In December 2008, Ciavarelli applied to the Township's zoning hearing board (ZHB) for a building permit. Although initially denied because the proposed cabana's atypical size lent itself to expansion of the funeral home use, the Township ultimately granted the building permit on June 4, 2009, and Ciavarelli commenced building.

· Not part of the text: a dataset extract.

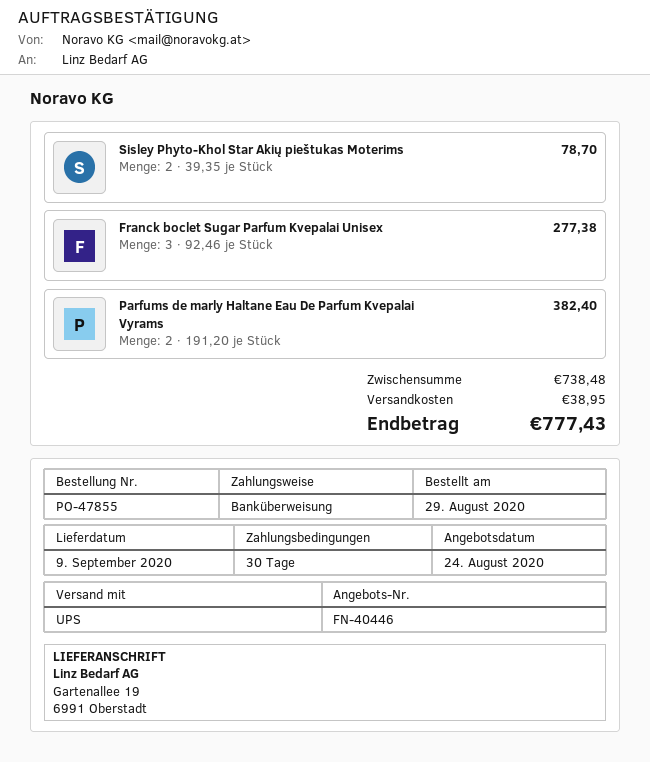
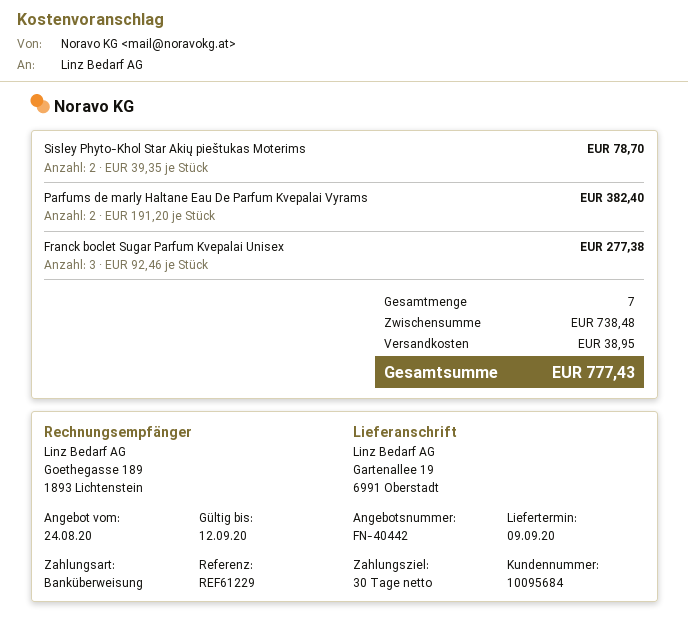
quote number: FN-40446 -> FN-40442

On November 13, 2009, the Township issued a Notice of Determination (Notice) based, inter alia, upon information that Ciavarelli was constructing three bathrooms on the cabana's second floor, which had been approved for storage only. See R.R. at 64a. The Notice stated that " the Township will deny any plans to install bathrooms on the second floor as a deterrent to any residential use of the building, which is prohibited." R.R. at 64a. The Notice warned Ciavarelli that ongoing construction violated Township Ordinance Section 255-27, and would result in a Stop Work Order. By December 9, 2009 letter, the Township notified Ciavarelli that, based upon its December 4, 2009 inspection, there was plumbing installed on the second floor to accommodate bathrooms, and there were room partitions and three walk-in closets for which permits had not been obtained. On December 11, 2009, the Township issued a Stop Work Order. Ciavarelli appealed to the ZHB. The Association intervened claiming that Ciavarelli intended to construct a second principal dwelling on the Property. In March 2010, Ciavarelli withdrew his appeal, removed some pipes and capped off the second-floor plumbing. Construction of the cabana was completed, and a temporary occupancy permit was issued in August 2010. In May 2011, the Township issued a final certificate of occupancy.

On September 21, 2011, Ciavarelli filed an application with the ZHB seeking a special exception to convert the cabana's second floor into an accessory residential dwelling for his son (Application) pursuant to Township Ordinance 255-27.E.[5] The Association and the Township intervened and opposed Ciavarelli's Application.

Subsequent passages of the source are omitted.